*Task brief:* Filter the records for "四千萬元以上未滿五千萬元家數" and keep each line that has it.

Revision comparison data
__________
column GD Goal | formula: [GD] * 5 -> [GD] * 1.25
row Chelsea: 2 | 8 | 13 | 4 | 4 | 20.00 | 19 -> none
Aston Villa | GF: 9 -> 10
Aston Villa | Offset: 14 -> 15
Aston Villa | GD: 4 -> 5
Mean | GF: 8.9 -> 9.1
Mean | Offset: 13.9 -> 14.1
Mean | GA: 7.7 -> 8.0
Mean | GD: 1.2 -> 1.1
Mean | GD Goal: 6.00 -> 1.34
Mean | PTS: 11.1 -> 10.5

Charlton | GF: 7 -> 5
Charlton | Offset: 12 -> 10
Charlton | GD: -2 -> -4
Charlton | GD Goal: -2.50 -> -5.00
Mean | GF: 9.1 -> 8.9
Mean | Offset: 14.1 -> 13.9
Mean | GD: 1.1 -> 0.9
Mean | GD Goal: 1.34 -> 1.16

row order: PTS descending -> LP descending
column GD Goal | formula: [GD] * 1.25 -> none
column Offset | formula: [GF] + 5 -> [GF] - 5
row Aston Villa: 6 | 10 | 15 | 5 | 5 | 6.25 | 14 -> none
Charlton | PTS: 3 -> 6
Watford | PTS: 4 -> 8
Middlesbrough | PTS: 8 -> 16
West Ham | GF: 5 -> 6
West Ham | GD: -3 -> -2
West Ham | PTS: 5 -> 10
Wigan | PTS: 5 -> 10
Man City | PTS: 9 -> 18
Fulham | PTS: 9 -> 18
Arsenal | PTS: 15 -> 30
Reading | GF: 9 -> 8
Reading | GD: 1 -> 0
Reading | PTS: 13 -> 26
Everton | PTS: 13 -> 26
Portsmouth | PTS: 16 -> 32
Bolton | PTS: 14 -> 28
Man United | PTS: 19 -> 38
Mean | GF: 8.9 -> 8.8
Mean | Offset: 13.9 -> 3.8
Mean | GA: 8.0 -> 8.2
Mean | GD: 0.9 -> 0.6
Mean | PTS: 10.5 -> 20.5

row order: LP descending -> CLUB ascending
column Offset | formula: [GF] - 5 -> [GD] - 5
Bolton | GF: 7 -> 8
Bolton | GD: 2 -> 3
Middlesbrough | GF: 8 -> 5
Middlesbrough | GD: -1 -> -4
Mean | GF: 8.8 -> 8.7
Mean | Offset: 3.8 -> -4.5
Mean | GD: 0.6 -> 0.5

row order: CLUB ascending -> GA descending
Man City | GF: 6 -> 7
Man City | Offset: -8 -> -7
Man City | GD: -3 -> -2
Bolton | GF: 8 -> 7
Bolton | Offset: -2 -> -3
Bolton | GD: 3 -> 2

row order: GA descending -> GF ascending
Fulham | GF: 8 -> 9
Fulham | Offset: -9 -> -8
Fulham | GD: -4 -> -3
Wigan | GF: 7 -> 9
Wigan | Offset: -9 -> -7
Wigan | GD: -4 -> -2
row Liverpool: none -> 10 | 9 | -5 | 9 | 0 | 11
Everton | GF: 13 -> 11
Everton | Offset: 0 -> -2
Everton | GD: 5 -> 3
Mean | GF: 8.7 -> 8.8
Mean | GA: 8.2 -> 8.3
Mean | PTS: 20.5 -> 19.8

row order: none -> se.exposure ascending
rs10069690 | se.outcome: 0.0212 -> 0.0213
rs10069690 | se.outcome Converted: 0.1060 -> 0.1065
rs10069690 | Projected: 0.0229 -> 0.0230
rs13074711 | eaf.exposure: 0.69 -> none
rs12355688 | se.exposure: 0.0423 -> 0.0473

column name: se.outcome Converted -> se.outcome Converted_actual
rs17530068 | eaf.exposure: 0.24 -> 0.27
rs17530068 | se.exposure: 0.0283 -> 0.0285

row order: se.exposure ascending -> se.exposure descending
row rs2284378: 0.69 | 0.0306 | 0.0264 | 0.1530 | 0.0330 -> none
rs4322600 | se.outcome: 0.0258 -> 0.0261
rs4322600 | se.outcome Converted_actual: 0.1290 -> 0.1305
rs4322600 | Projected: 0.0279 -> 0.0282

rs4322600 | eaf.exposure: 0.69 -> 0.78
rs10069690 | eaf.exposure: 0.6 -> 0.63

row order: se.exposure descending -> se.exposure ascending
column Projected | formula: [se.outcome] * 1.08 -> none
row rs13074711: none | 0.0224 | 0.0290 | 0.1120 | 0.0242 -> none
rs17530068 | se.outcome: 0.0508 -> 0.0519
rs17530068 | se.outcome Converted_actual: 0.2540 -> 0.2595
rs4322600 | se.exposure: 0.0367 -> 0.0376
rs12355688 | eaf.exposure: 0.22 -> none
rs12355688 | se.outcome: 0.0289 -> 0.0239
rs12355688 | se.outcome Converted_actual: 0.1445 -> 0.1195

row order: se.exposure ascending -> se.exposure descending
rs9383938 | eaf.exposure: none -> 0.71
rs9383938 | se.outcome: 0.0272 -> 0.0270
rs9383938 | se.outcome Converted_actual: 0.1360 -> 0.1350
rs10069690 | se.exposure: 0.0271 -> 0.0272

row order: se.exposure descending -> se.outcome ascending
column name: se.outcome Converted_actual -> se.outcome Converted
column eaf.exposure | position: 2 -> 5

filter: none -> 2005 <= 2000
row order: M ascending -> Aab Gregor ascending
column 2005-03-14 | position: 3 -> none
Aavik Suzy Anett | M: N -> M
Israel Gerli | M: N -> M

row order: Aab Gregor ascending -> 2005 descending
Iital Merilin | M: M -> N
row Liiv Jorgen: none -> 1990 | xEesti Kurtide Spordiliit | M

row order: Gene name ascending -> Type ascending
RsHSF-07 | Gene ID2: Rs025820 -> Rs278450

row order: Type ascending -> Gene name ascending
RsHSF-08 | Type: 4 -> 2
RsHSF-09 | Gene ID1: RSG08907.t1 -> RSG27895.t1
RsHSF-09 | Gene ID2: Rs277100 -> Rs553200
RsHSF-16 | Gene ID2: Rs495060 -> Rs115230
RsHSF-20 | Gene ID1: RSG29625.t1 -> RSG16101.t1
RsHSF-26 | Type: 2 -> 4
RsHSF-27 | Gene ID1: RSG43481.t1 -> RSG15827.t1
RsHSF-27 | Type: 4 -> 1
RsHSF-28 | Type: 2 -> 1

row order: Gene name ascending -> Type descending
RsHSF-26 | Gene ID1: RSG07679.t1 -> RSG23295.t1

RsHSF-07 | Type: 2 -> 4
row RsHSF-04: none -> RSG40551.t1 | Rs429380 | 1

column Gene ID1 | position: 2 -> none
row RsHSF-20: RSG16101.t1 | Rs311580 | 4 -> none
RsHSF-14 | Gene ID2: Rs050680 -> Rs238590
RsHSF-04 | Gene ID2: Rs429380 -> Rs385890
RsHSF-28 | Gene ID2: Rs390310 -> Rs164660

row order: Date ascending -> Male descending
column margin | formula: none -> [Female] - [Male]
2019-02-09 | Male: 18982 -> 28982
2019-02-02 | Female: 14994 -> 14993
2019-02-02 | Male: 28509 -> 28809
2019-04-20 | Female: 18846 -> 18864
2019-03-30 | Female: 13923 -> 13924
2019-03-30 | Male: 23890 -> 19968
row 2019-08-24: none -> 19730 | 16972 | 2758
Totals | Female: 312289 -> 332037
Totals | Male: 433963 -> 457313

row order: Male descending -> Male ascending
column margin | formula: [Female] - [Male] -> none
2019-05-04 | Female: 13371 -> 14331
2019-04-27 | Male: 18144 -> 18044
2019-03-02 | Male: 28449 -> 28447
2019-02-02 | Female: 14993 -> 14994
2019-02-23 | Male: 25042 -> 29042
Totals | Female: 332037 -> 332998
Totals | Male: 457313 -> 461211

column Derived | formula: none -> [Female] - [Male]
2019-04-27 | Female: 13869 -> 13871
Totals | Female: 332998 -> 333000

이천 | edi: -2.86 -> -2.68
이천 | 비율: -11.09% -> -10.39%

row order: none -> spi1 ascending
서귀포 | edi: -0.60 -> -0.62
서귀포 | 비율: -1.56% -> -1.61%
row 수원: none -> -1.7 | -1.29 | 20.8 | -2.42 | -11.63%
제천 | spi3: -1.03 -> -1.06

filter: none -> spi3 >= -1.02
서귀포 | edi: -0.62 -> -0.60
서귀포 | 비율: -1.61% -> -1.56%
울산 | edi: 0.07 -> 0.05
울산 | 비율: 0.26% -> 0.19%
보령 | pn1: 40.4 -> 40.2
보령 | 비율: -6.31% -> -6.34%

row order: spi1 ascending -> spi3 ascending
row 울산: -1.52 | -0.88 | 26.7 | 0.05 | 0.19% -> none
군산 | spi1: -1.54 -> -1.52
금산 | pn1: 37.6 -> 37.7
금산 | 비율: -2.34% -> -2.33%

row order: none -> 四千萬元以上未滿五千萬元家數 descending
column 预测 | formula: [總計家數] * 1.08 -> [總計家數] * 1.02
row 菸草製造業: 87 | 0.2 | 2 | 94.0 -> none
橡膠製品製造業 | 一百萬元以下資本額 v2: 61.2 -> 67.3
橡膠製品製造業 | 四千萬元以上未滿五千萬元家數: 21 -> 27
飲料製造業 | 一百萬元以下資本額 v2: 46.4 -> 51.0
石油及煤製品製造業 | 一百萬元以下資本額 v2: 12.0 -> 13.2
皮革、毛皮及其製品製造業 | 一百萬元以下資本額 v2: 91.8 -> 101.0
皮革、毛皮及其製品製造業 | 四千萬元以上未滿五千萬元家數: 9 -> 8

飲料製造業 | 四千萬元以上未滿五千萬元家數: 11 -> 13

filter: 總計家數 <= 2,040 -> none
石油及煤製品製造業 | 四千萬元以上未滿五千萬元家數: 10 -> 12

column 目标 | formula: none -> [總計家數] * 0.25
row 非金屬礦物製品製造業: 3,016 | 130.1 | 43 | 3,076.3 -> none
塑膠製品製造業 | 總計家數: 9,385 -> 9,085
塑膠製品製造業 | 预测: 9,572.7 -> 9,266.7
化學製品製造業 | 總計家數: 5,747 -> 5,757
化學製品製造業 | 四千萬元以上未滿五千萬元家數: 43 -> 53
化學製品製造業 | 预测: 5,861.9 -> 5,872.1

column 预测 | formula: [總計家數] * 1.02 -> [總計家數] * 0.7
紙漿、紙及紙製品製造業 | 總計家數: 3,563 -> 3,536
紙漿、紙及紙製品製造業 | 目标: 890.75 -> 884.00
__________
*Solution for this exercise:*
row order: none -> 四千萬元以上未滿五千萬元家數 descending
橡膠製品製造業 | 四千萬元以上未滿五千萬元家數: 21 -> 27
皮革、毛皮及其製品製造業 | 四千萬元以上未滿五千萬元家數: 9 -> 8
飲料製造業 | 四千萬元以上未滿五千萬元家數: 11 -> 13
石油及煤製品製造業 | 四千萬元以上未滿五千萬元家數: 10 -> 12
化學製品製造業 | 四千萬元以上未滿五千萬元家數: 43 -> 53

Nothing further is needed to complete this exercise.